Son entourage avait réussi à l'aider à surmonter cette épreuve mais Paul se rend compte qu'à cette époque il ne comprenait pas vraiment. Il avait simplement vu la tristesse sur tous les visages qui se tournaient vers lui et cela l'avait détruit. Il s'en était remis mais aujourd'hui encore il ne sait pas vraiment ce qu'est la mort et il sent en lui le petit garçon qu'il a été se réveiller et réclamer d'une voix tremblante qu'on le rassure.

Il prend une grande inspiration et relègue au fond de lui-même cette douleur, cette plaie à vif. La guérison prend du temps et il n'en a plus.
Alors il préfère enfouir tout cela au plus profond de son cœur en espérant que la souffrance ne se réveille pas durant ces cent-six prochaines heures. Il n'a pas le droit de perdre ne serait-ce que quelques rares secondes sur les blessures du passé.

10h02
104 : 30

Paul finit son œuvre sous le regard attentif de Mia, sa petite sœur qui l'observe depuis la fenêtre. Il a peur de l'avoir éveillée.
Il a commencé sa création dès qu'il est rentré et n'a fait que la continuer depuis.
Il mentirait s'il disait qu'il n'avait pas jeté de fréquents regards à l'heure qui avançait.
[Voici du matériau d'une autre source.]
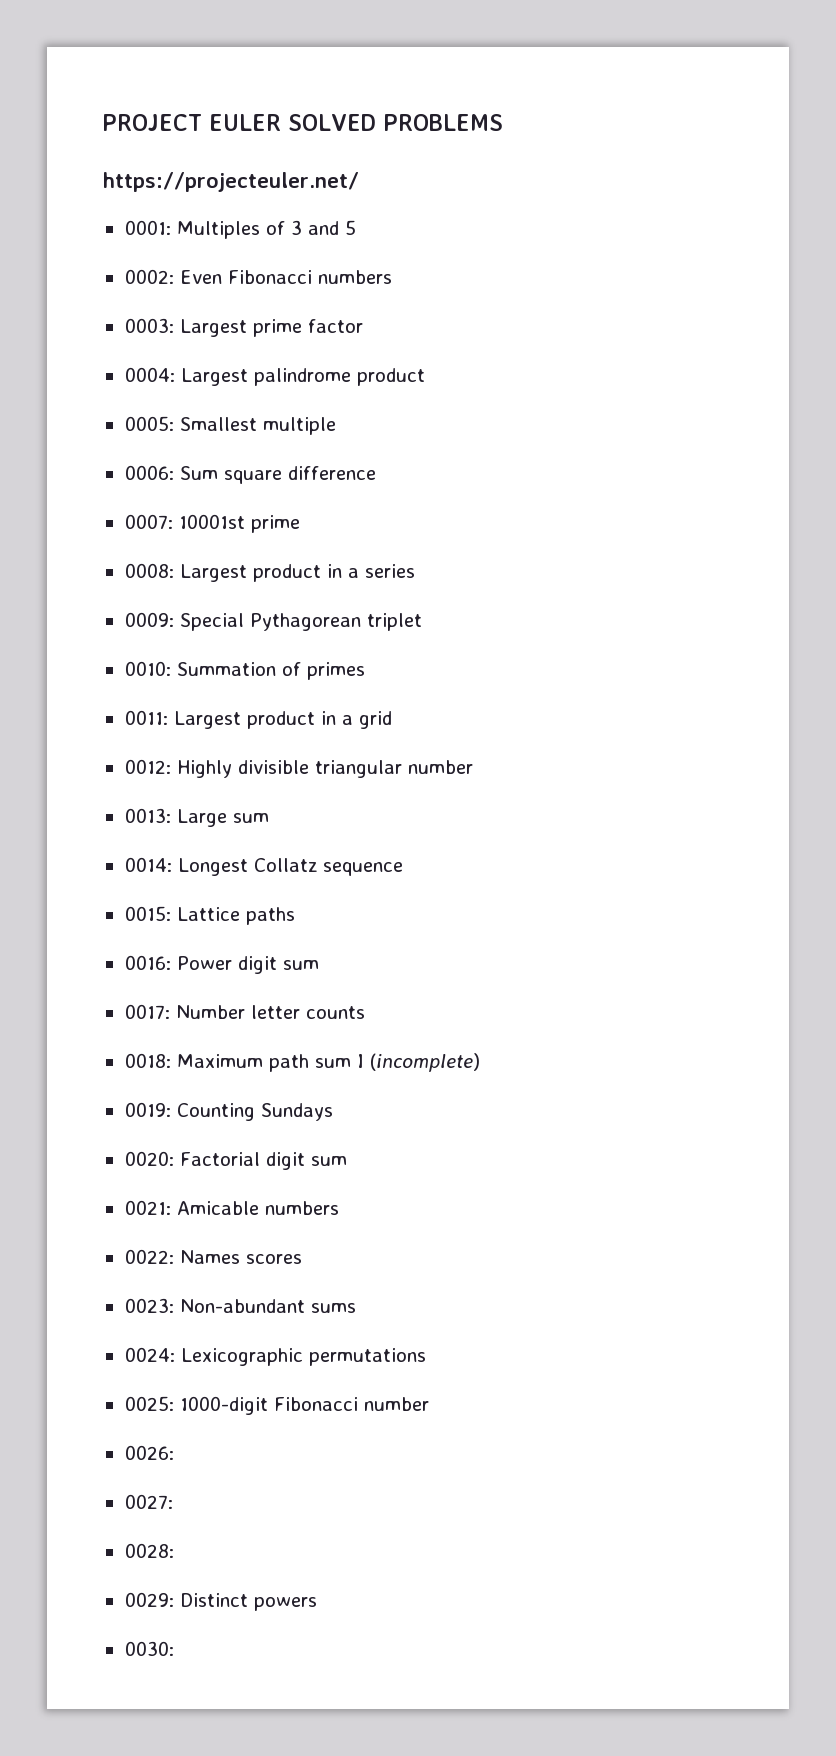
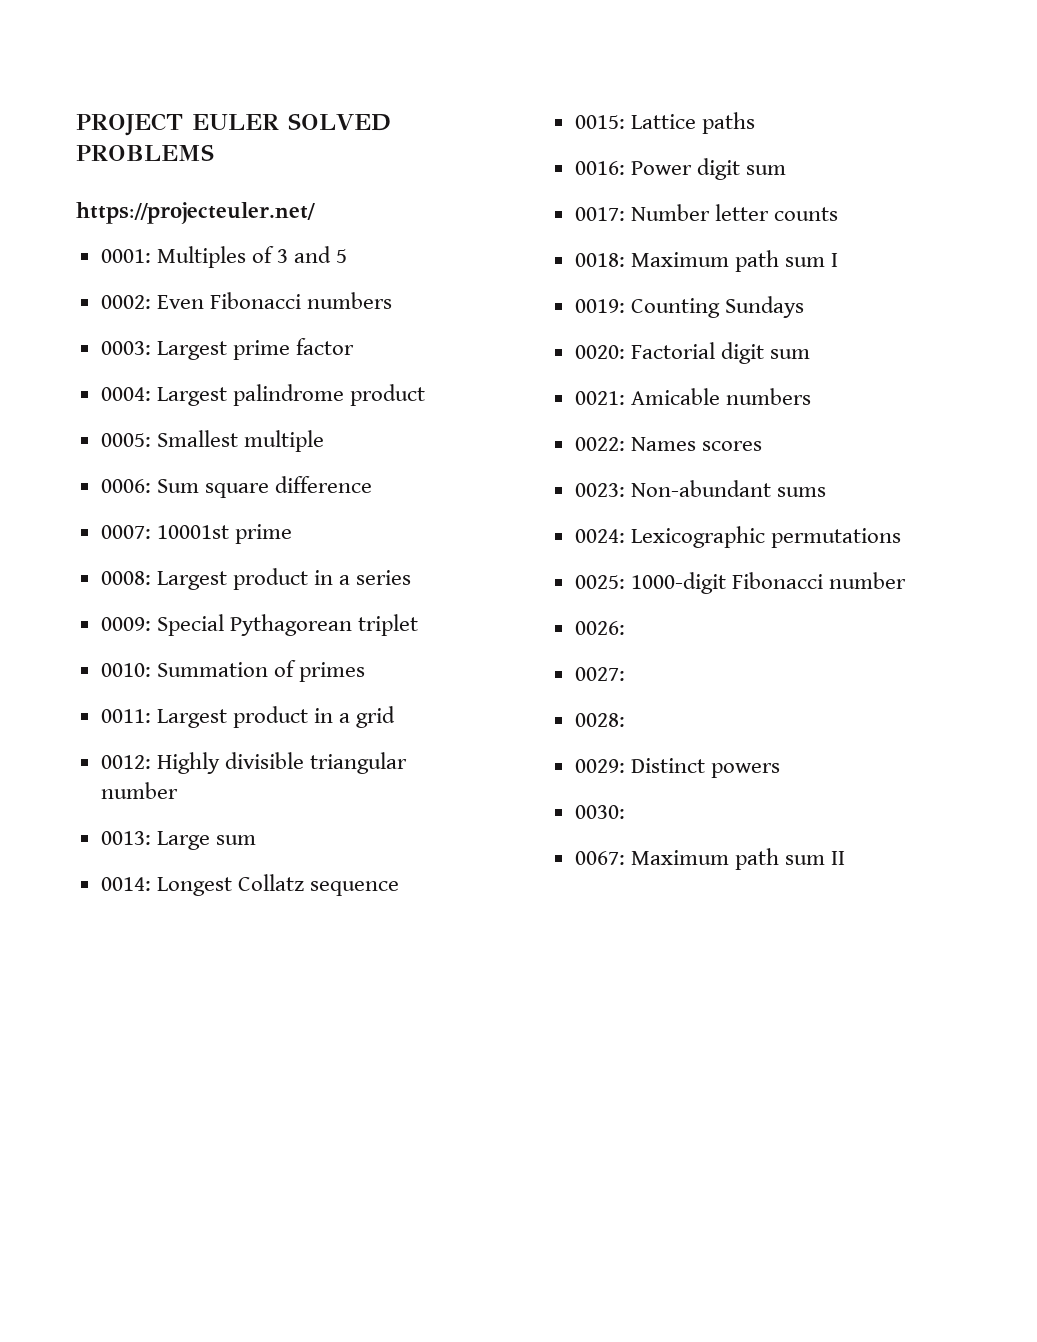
[369,1053,480,1072] (incomplete) -> (839, 260) none
(174, 1648) none -> [574,848,846,870] // 0067: Maximum path sum II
Il recouvre son travail d'une housse protectrice et se dirige vers la maison pour préparer le repas de sa famille.
C'est peut-être Sa journée, mais sa vie est étroitement liée à celles de sa sœur et de sa mère. Elle est donc en partie la leur.
Et c'est certainement ce qui lui fait le plus plaisir : les voir heureuse.
Il aurait aimé pouvoir le constater et faire tout pour cela, au quotidien, longtemps encore.
Il prépare donc un repas qu'il espère délicieux. Il y met tout son cœur et toute sa tristesse de savoir que sa famille déguste sans doute pour la dernière fois un repas qu'il cuisine lui-même. Il sait que Mia adore les cordons bleus, comme beaucoup de filles de son âge, alors c'est le plat qu'il a choisi.
Il veut tellement voir un sourire sur son visage enfantin.

12h56
101 : 36

Quand sa mère entre dans la salle à manger, il voit ses yeux s'embuer. Elle est touchée de voir tous les efforts que fait son fils pour elles.
La table est joliment dressée et les cordons bleus, quoique un peu trop cuits, sont déjà disposés dans les assiettes. Il a rajouté un peu de salade, que Mia ne mangera certainement pas. Il a également fait cuire quelques portions de riz.
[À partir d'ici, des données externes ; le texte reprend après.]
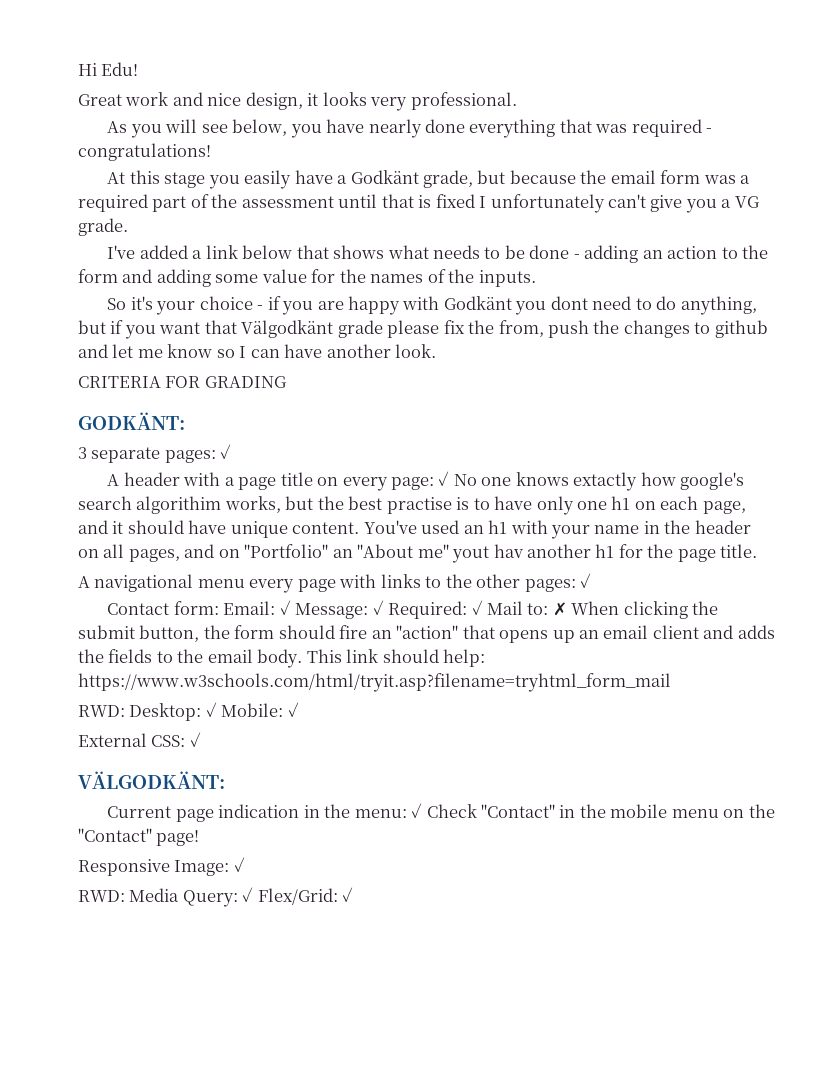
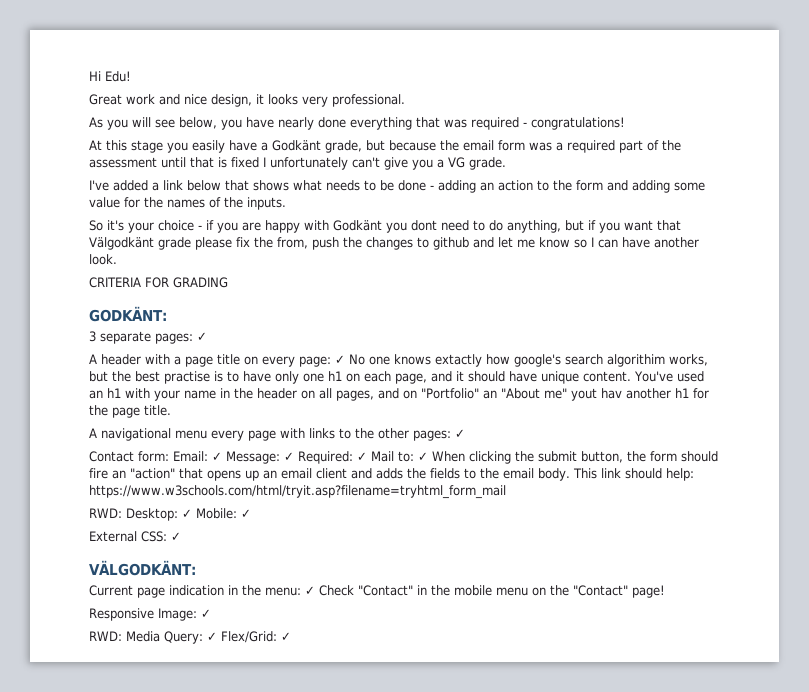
[552,602,567,616] ✗ -> [418,452,428,461] ✓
-Mia ! appelle-t-il en détournant le regard de sa génitrice.

Quand il la voit il ne peut s'empêcher de culpabiliser, de se dire qu'il aurait pu faire davantage pour elle, lui accorder plus de temps.
Mais il est trop tard. Maintenant que les dernières cent-vingt heures de sa vie ont commencé à égrener leur affreux compte à rebours, il ne peut changer son programme. Cela reviendrait à bouleverser toutes ses certitudes.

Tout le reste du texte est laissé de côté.